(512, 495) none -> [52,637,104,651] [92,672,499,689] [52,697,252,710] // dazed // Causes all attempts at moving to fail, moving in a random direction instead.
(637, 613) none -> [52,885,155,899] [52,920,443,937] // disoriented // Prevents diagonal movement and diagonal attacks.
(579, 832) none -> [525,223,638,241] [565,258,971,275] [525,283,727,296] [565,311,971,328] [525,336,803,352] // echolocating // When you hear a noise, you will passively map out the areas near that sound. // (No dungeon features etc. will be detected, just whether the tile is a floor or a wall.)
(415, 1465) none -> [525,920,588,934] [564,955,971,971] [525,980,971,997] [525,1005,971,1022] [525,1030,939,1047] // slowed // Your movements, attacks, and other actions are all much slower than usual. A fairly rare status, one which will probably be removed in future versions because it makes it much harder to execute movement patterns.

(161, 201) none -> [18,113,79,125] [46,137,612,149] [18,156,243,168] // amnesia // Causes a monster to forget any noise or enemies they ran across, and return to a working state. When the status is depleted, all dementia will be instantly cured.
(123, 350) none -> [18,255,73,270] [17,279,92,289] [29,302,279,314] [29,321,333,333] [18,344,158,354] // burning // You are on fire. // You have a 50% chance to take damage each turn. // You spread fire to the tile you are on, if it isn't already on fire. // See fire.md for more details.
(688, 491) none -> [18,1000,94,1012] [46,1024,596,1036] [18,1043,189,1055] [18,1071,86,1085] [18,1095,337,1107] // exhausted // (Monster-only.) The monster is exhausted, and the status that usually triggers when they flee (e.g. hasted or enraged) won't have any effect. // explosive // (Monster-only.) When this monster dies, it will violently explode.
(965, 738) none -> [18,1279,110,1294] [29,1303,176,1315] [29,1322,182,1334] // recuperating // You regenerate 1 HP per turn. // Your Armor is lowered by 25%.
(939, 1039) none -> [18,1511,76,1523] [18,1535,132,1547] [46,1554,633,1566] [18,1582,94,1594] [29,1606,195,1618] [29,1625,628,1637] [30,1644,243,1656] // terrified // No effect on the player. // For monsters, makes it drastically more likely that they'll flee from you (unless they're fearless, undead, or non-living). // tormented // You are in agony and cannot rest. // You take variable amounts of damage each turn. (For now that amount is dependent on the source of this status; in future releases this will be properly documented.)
* * * *
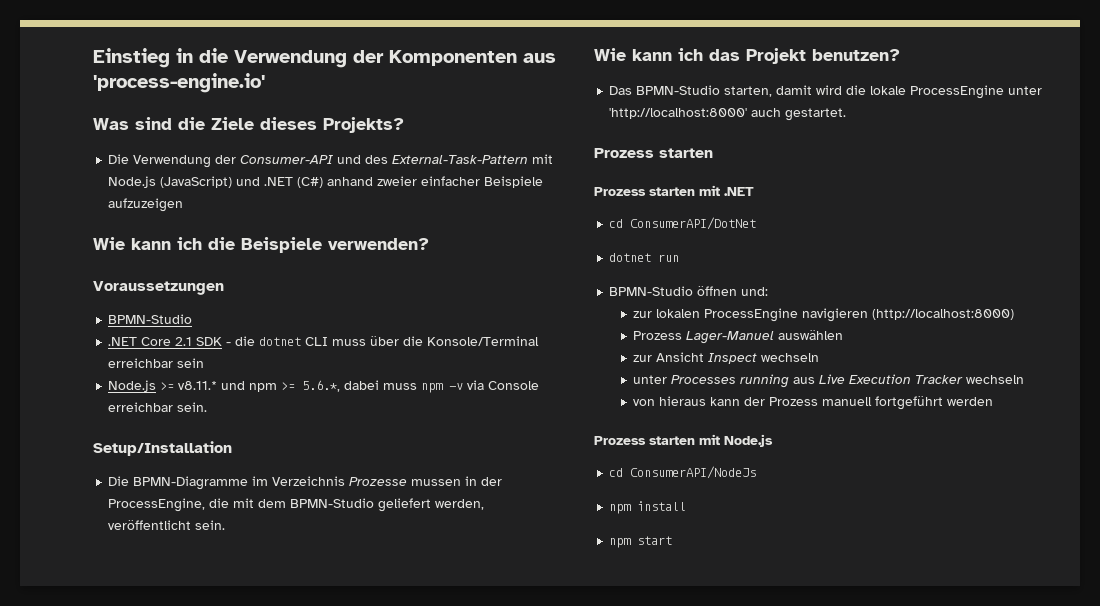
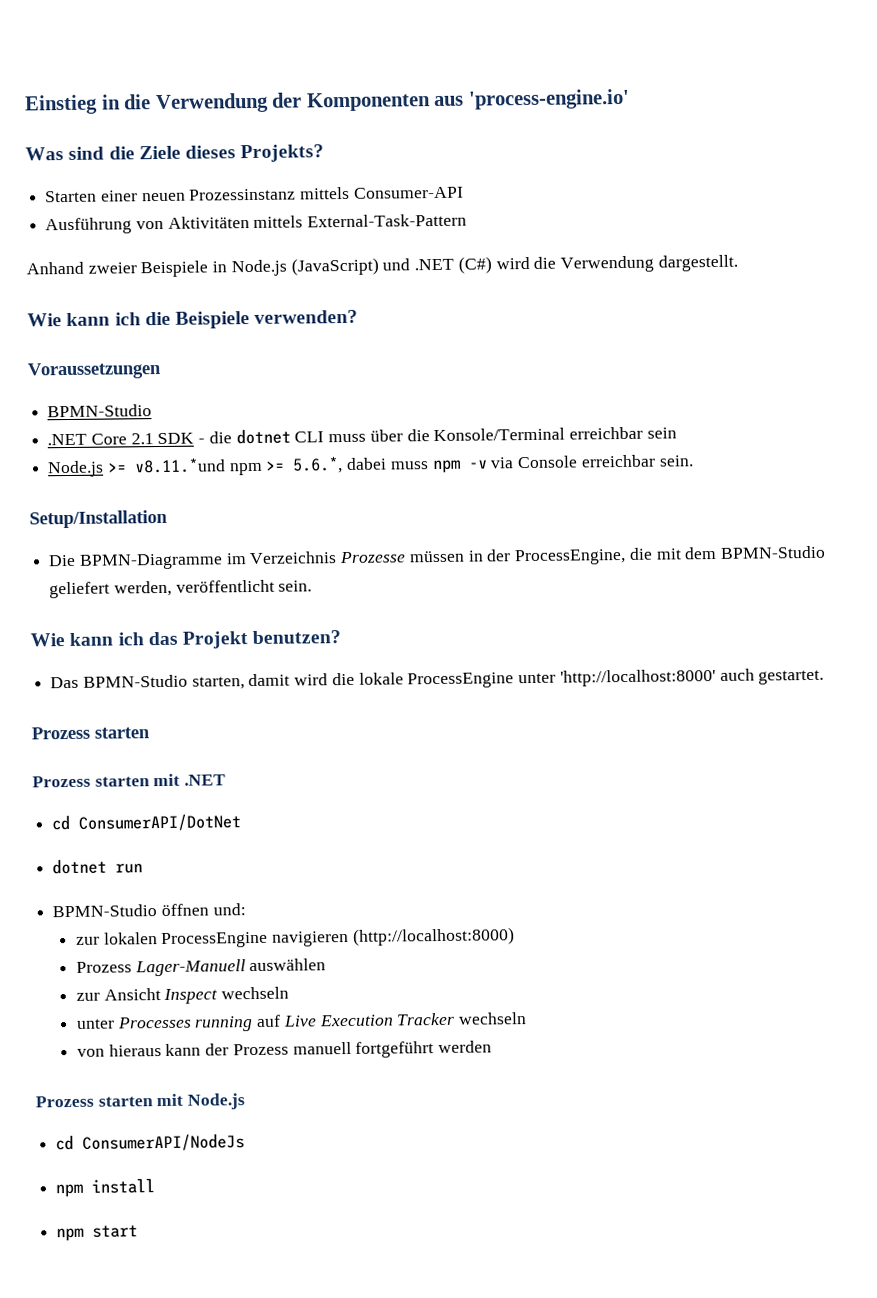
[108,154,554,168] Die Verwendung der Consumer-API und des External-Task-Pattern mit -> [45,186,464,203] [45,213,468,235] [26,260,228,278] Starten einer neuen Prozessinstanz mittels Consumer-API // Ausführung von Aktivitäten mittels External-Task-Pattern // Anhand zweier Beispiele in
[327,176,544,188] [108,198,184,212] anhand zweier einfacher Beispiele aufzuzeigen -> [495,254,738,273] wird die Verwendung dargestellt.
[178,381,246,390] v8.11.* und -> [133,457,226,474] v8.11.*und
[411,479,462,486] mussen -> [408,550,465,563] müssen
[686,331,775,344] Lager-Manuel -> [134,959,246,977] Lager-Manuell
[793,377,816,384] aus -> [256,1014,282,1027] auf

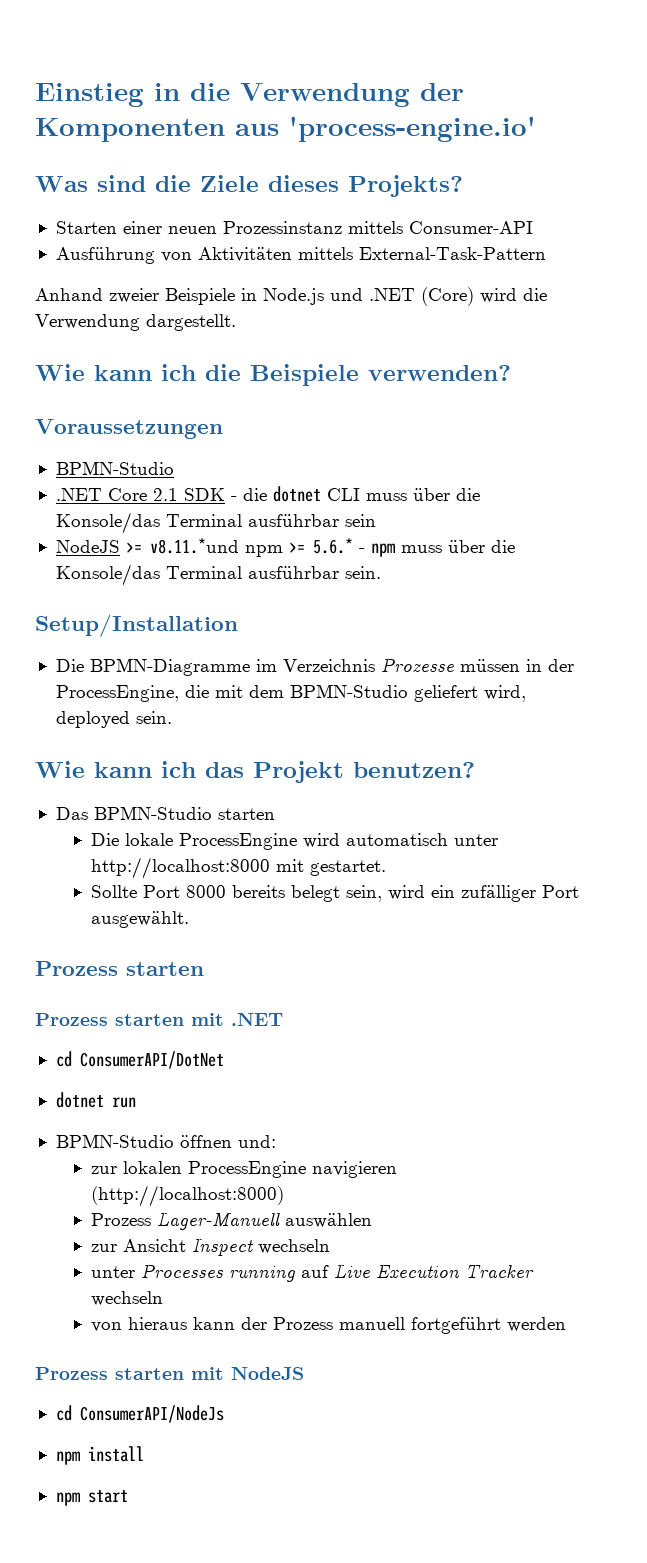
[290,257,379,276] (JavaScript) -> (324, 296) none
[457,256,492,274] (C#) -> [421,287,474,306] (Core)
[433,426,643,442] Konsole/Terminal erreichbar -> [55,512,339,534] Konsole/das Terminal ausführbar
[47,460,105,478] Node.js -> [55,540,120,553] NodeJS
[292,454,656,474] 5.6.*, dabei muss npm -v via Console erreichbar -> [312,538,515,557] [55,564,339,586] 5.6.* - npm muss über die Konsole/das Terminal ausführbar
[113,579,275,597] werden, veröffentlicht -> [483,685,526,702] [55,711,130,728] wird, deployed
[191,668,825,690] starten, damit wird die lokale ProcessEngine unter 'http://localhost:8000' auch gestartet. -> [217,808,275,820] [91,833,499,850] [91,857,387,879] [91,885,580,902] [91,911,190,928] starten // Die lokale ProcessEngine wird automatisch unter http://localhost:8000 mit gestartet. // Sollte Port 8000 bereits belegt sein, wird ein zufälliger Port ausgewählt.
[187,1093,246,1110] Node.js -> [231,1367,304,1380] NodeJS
* * * *
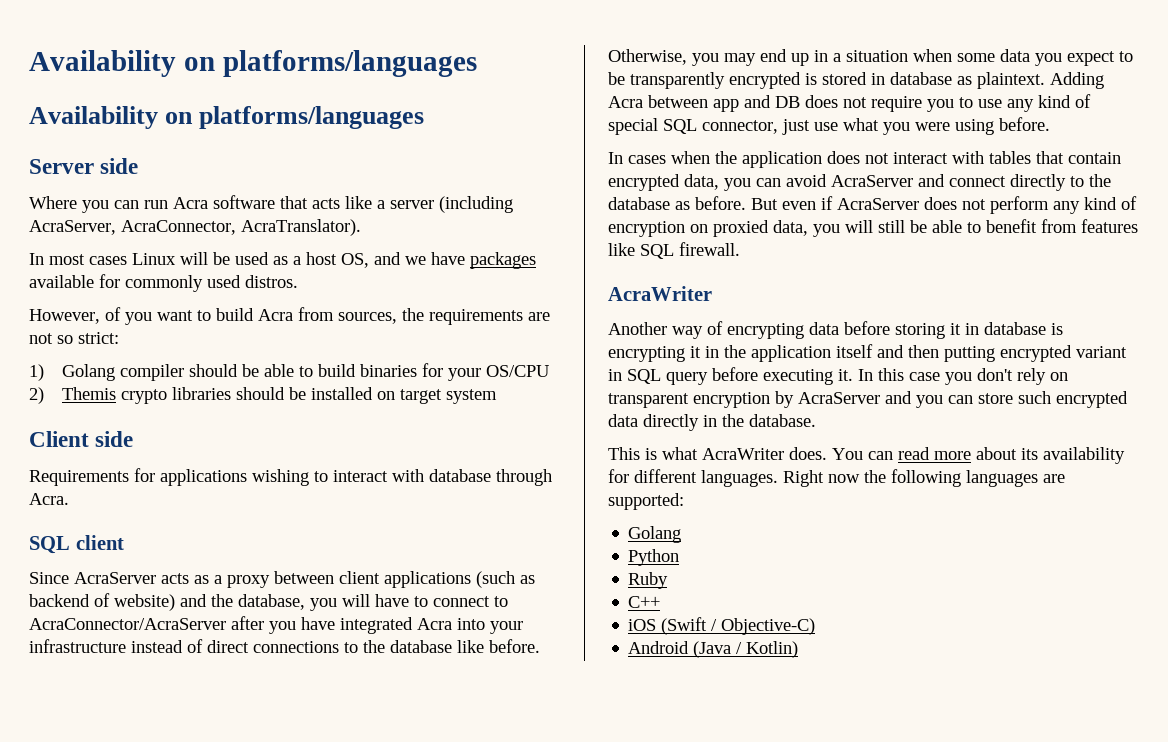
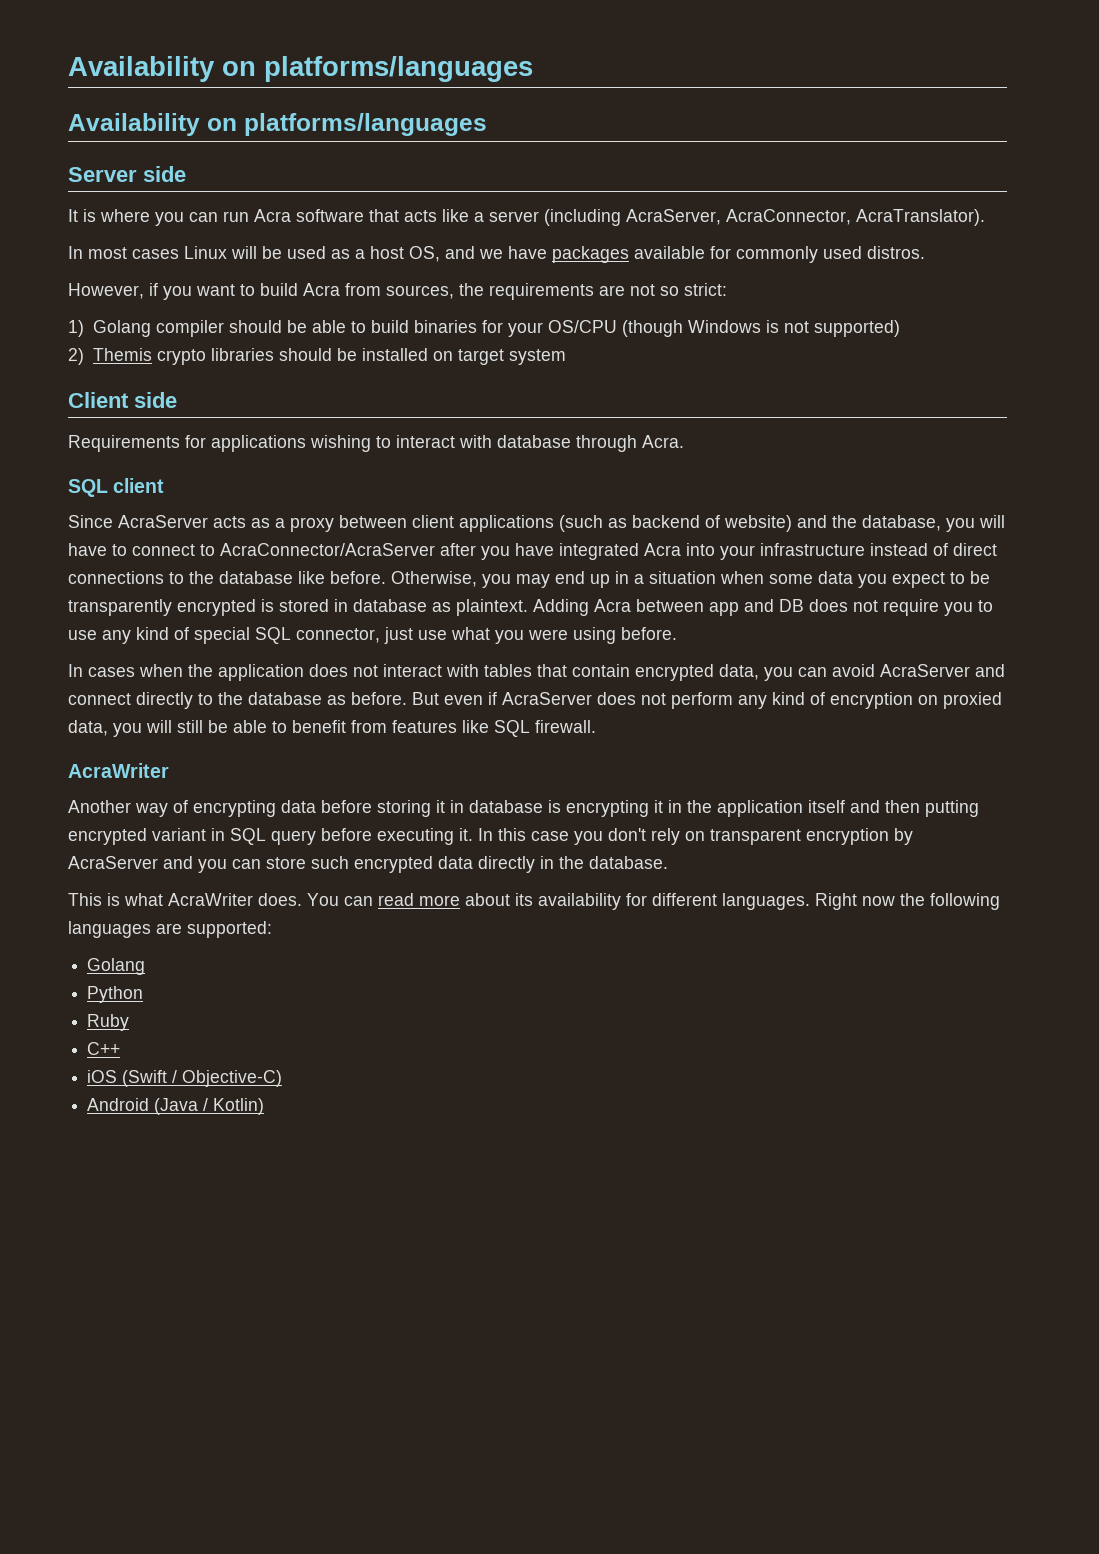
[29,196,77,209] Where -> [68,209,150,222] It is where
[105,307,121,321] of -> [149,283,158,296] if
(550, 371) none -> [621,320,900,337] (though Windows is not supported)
* * * *
Work instructions: Everything above from the line with "[433,426,643,442] Konsole/Terminal erreichbar" to the line with "[47,460,105,478] Node.js ->", both included, must be repeated exactly, and nothing outside that range.

Solution to the exercise:
[433,426,643,442] Konsole/Terminal erreichbar -> [55,512,339,534] Konsole/das Terminal ausführbar
[47,460,105,478] Node.js -> [55,540,120,553] NodeJS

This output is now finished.